As an aside, the area near the brink of Stranahan Falls is arguably the most stable in terms of down cutting, with the streambed now scoured to bedrock for some distance above the falls. But a crossing here would not only add to the elevation loss/gain and distance for the new trail, it would also require some challenging trail construction in the very steep and complex terrain that surrounds the top of the falls.

There are also additional waterfalls to negotiate in the area immediately above Stranahan Falls, including a 25-foot waterslide just above the main falls and a 35″ upper falls just upstream from the waterslide. While it would surely be a spectacular location for a trail crossing, it would also very difficult to build and maintain over time.

A crossing at Stranahan Falls would also encourage more off-trail exploring of the falls area than is desirable, both for public safety and environmental concerns. So, based on these considerations, the crossing location proposed in this article seems to be the best spot for ensuring long-term stability and reasonably straightforward design and construction.

What will it Take?

Sadly, this fine bridge over Clark Creek is among the few surviving on Mount Hood, and the only surviving permanent crossing on a glacial stream.

Sadly, this fine bridge over Clark Creek is among the few surviving on Mount Hood, and the only surviving permanent crossing on a glacial stream.

What would it take to actually build this simple solution for reconnecting the Timberline Trail? Not as much as we’ve been led to believe by the Forest Service. Here’s how the proposal described in this article could be built right away, in 2015:

The total length of the proposed new Timberline Trail section is approximately 1.3 miles, with the first (and most rugged) half mile occurring outside the Mount Hood Wilderness boundary. This would allow for mechanized equipment to be used on that section of new trail, while only hand tools could be used to construct the sections west of the Eliot Branch, inside the wilderness.

These young hikers are experiencing a tainted rite of passage with the long and often treacherous detour required to complete the Timberline Trail (Photo courtesy Christopher Alley)

These young hikers are experiencing a tainted rite of passage with the long and often treacherous detour required to complete the Timberline Trail (Photo courtesy Christopher Alley)

One Forest Service source (the USFS Trails Unlimited enterprise program) estimates the cost of building new trails to be between $2,500 to $12,000 per mile. That’s a big range, to be sure. So for the purpose of this article, I used the top of that range to put the cost of actually constructing the proposed trail at just over $15,000, given that the trail would involve both wilderness construction and steep terrain.

Other costs would include environmental analysis (if needed – this proposal may qualify as a categorical exception), design and surveying. But even if these administrative and technical costs were to triple the cost of the overall project, restoring the Timberline Trail along this alignment might still be possible for well under $100,000, using Forest Service cost estimates. That is a relatively manageable amount that could reasonably be funded from an annual Mount Hood National Forest operating budget of more than $20 million.

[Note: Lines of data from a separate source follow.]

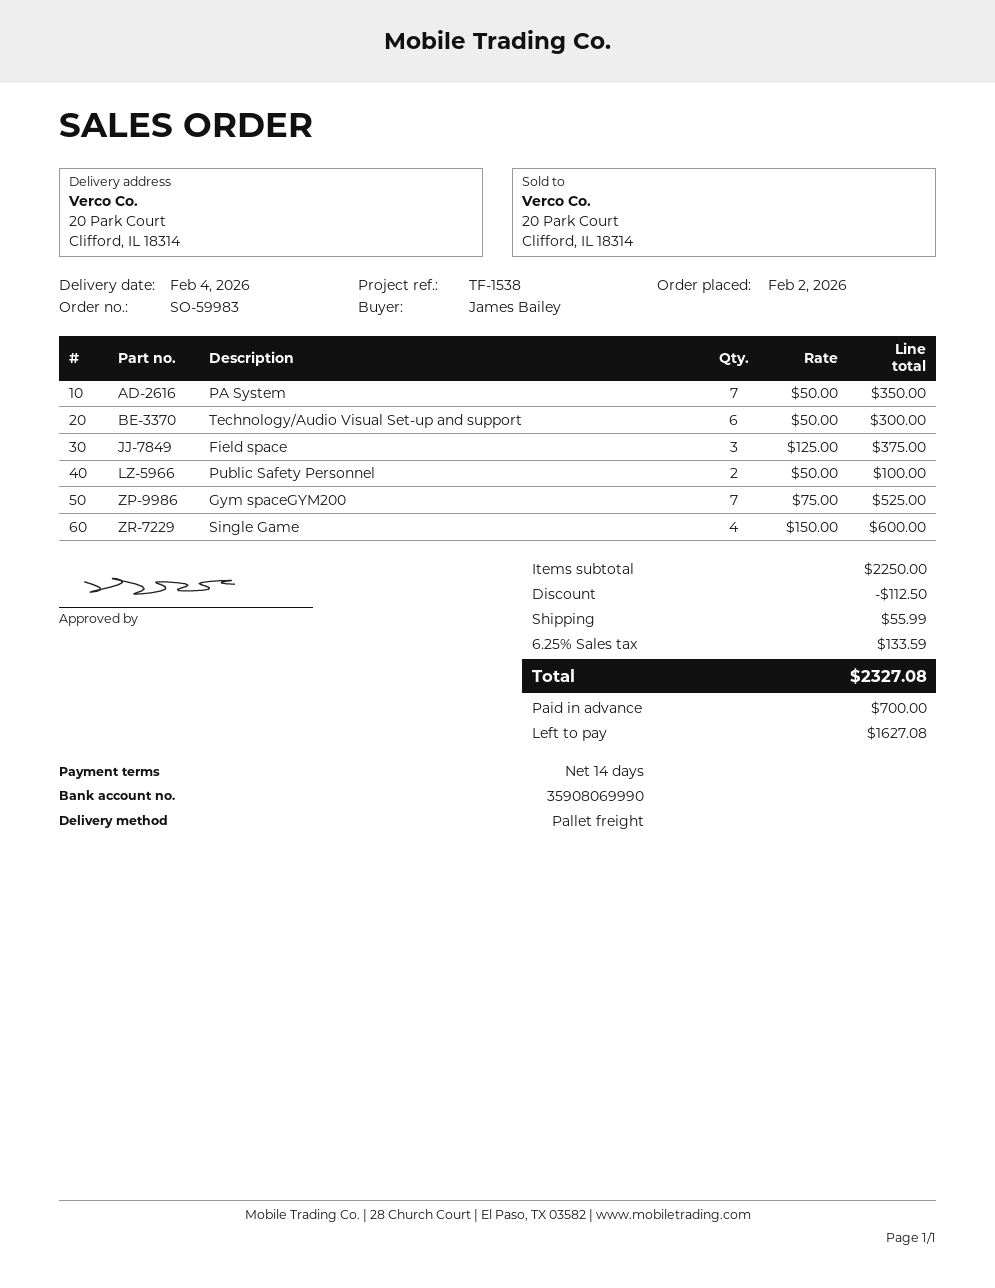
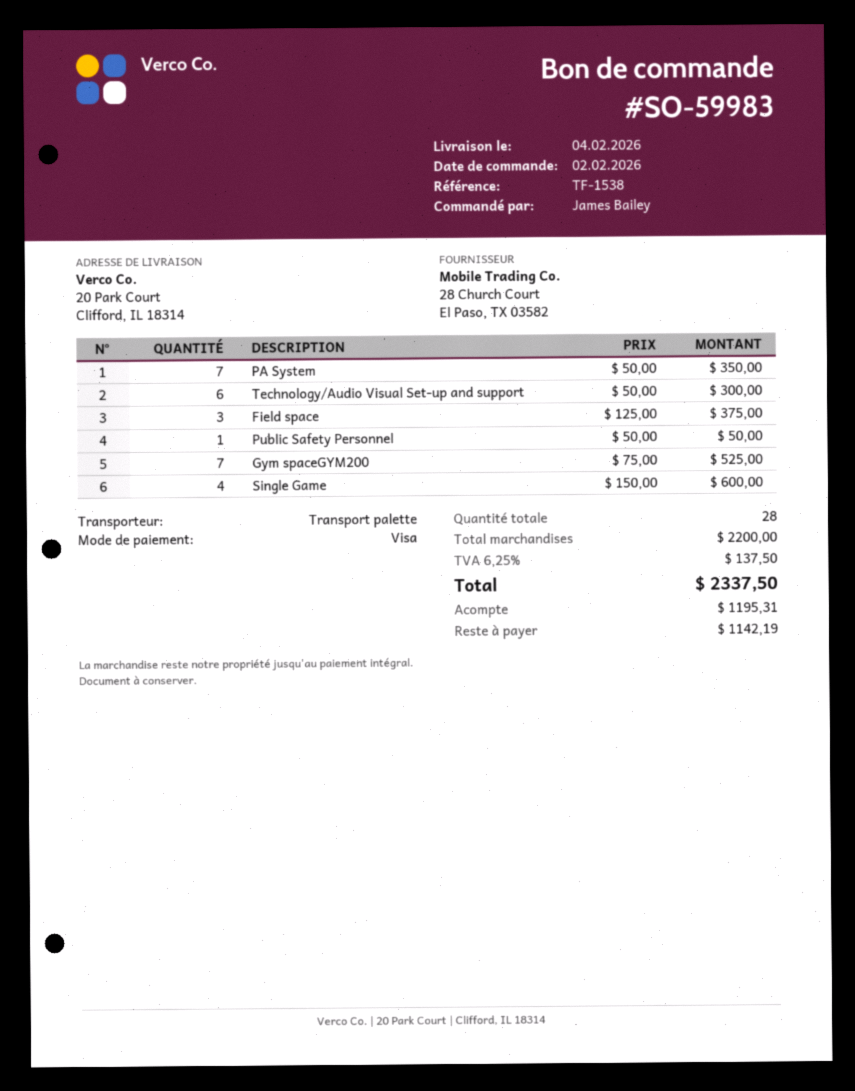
Public Safety Personnel: 2 x 50.00 = 100.00 -> 1 x 50.00 = 50.00
subtotal: 2250.00 -> 2200.00
discount: 112.50 -> none
shipping: 55.99 -> none
tax: 6.25% = 133.59 -> 6.25% = 137.50
total: 2327.08 -> 2337.50
deposit: 700.00 -> 1195.31
balance: 1627.08 -> 1142.19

So, what’s the delay? First, it’s hard to believe the Forest Service hasn’t considered an inexpensive option like the one proposed here. Yet, no such project has been formally proposed by the agency.

It’s also possible that the Forest Service is still fixated on the more dramatic, elaborate fix described by forest officials in 2010. Such projects are known to bring political favor back at the USFS headquarters in Washington D.C. for their “wow factor” over more mundane projects, after all. Unfortunately, such a project does not appear in the Forest Service schedule of proposed actions (SOPA) where a proposal of that scale would almost surely have to be listed.

This is the frustrating map that still greets Timberline Trail hikers on the Mount Hood National Forest website after eight years

This is the frustrating map that still greets Timberline Trail hikers on the Mount Hood National Forest website after eight years

[click here for a large version]

A third possibility is that the Forest Service is holding the trail hostage in protest to budget cuts that have affected most federal agencies over the past several years. While this might seem far-fetched, consider that Oregon Congressmen Earl Blumenauer and Greg Walden made a much-publicized 4-day trek around the Timberline Trail in July 2005 to highlight issues facing the mountain, just one year before the Eliot Crossing washed out.

Whatever the reason, fixing the Timberline Trail doesn’t seem to be a real priority for the Forest Service. Why else would the most important trail in the Mount Hood National Forest have languished for the past eight years? In that time, the agency has spent tens of millions on other forest projects.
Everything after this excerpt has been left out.